Combat Wildlife Crime - ChinaCombatting illegal wildlife trade in China
"Hi there, I have good news to bring. IFAW’s Public Service Advertising (PSA) has won the Excellence Science Publicity & Education Award 2020. Hurray!…” a contact from Beijing MTR called me excitedly.
The moment we hung up, I couldn’t wait to share the news with my dear colleagues. This award was voted by the public, which meant our messages and ideas had been well accepted. It’s really great encouragement for the IFAW team, and the best New Year gift I could wish for.
IFAW created the PSA during its rebranding, focusing on IFAW’s Beijing Raptor Rescue Center (IFAW BRRC), a leading center for animal welfare and rescue. Through the PSA, we try to communicate with the audience on how to rescue raptors in a scientific way and how to protect our shared home. We crafted catchy slogans by employing 'homophonic pun’ to express the solutions, which successfully attract people’s attention and ask them to ponder on the deeper meanings.
The PSA was aired on 10,431 LED screens in Beijing Metro stations (Line 4, 14, 16 and Line Daxing), sending messages to hundreds of thousands of commuters between December 28, 2019 and February 14, 2020. Those metro lines connect residential blocks, hi-tech parks in China’s Silicon Valley, universities, and tourist spots, which greatly helps us reach white-collars, engineers, college students, and tourists.
IFAW has been creating PSAs throughout the last decade to debunk myths, change attitudes, reduce wildlife demand, and call for public actions in animal protection.

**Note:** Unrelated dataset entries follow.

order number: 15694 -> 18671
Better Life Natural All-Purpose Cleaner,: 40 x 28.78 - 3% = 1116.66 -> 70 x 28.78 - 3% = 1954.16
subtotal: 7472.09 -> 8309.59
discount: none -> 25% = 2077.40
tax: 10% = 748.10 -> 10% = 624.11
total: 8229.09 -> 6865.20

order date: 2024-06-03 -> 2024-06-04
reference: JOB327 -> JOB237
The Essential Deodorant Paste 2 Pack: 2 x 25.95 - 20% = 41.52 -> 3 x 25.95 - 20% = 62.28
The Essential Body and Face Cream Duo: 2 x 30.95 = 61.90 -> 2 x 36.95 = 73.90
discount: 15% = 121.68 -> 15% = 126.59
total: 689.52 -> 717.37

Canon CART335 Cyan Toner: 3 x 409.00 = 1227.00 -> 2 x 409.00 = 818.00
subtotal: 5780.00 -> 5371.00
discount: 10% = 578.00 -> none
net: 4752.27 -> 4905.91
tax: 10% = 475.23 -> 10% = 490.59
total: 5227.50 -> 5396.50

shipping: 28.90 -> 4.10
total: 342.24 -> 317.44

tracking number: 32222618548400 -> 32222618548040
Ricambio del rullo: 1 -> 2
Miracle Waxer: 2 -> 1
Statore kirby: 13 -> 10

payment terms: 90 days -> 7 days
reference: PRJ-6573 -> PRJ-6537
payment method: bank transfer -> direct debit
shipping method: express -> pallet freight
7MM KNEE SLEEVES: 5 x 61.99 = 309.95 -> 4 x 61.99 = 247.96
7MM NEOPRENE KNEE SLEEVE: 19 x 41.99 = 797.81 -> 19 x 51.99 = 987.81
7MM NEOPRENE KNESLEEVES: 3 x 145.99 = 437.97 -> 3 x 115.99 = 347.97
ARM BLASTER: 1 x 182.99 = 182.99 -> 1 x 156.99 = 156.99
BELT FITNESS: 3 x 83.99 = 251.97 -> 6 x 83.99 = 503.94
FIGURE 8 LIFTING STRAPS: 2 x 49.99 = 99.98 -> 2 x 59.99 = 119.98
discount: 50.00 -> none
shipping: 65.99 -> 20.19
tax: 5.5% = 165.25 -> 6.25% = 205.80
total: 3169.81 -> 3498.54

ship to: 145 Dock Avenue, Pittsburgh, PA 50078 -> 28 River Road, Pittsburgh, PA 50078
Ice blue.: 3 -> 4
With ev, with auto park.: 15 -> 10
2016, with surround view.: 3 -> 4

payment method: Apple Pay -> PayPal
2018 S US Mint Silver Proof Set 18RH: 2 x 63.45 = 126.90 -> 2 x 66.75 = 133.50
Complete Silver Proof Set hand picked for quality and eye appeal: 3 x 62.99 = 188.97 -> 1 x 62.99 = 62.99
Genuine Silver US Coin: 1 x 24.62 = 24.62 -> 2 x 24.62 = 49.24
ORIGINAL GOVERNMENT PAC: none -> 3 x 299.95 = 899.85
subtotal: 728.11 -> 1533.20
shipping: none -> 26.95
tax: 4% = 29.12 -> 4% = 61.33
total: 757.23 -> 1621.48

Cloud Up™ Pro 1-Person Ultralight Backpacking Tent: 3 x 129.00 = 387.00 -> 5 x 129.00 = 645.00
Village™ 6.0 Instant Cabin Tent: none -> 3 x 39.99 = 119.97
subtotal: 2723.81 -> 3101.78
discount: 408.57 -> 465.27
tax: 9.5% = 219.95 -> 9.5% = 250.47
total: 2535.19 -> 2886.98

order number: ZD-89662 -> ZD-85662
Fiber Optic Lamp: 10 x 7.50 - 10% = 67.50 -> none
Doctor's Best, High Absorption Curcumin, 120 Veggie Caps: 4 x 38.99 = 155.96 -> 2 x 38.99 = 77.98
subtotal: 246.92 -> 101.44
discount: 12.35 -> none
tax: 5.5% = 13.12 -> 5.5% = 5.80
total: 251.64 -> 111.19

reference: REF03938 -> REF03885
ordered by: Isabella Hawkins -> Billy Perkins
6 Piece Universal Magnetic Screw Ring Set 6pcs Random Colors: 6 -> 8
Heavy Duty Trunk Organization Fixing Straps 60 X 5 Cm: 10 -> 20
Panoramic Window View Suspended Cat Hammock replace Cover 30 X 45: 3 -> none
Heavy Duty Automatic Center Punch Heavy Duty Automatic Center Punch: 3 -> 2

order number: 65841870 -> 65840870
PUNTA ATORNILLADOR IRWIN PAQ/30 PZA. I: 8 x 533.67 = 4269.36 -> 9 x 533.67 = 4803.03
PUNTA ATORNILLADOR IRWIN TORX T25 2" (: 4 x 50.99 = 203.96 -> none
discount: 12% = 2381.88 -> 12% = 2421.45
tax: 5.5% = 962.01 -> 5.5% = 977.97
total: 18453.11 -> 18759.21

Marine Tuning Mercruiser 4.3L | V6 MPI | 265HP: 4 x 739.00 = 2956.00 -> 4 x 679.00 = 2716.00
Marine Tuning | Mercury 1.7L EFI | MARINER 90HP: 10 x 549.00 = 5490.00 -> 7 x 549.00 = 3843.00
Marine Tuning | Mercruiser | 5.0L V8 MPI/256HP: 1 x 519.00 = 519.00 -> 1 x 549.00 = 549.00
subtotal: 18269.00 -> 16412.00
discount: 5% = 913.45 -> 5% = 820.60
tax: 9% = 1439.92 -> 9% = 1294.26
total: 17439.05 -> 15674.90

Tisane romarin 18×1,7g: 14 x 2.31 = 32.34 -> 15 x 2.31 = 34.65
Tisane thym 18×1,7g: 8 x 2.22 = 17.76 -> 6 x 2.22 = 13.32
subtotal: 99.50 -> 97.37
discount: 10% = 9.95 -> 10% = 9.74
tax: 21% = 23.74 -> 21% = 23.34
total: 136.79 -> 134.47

In 2007, IFAW’s survey found that 70% of people in China didn’t know the fact that elephants were killed for their tusks. So we launched a PSA, which applied the form of dialogue between a calf and its mother to demonstrate the miseries suffered by elephants being killed for their tusks. The PSA resonated deeply with the Chinese public and they took immediate action.
The impact leads an ivory carver to put down his knife, an ivory trader to expose the bloody trade to the media, and the Education Ministry to adopt it into the National Entrance Examination, which alone reached 9 million college applicants. All PSA campaigns balance cultural sensitivity, while still being socially motivating, allowing broad coverage that has translated into support valued at tens of millions of dollars every year.
In recent years, IFAW has worked with tech giants to precisely target audiences online. For example, if people search key words of wildlife parts and products on Baidu (Google’s counterpart in China) or iQIYI (China’s YouTube equivalent), they will be immediately targeted with IFAW PSA videos, alerting them of the highest penalties against wildlife consumption.
Lastly, I want to take this opportunity to express my sincerest thank you to all the supporters who are helping us fight against wildlife crime - whether that's by reporting illegal wildlife products online, spreading awareness, or changing personal consumer behavior. We could not make this difference without you!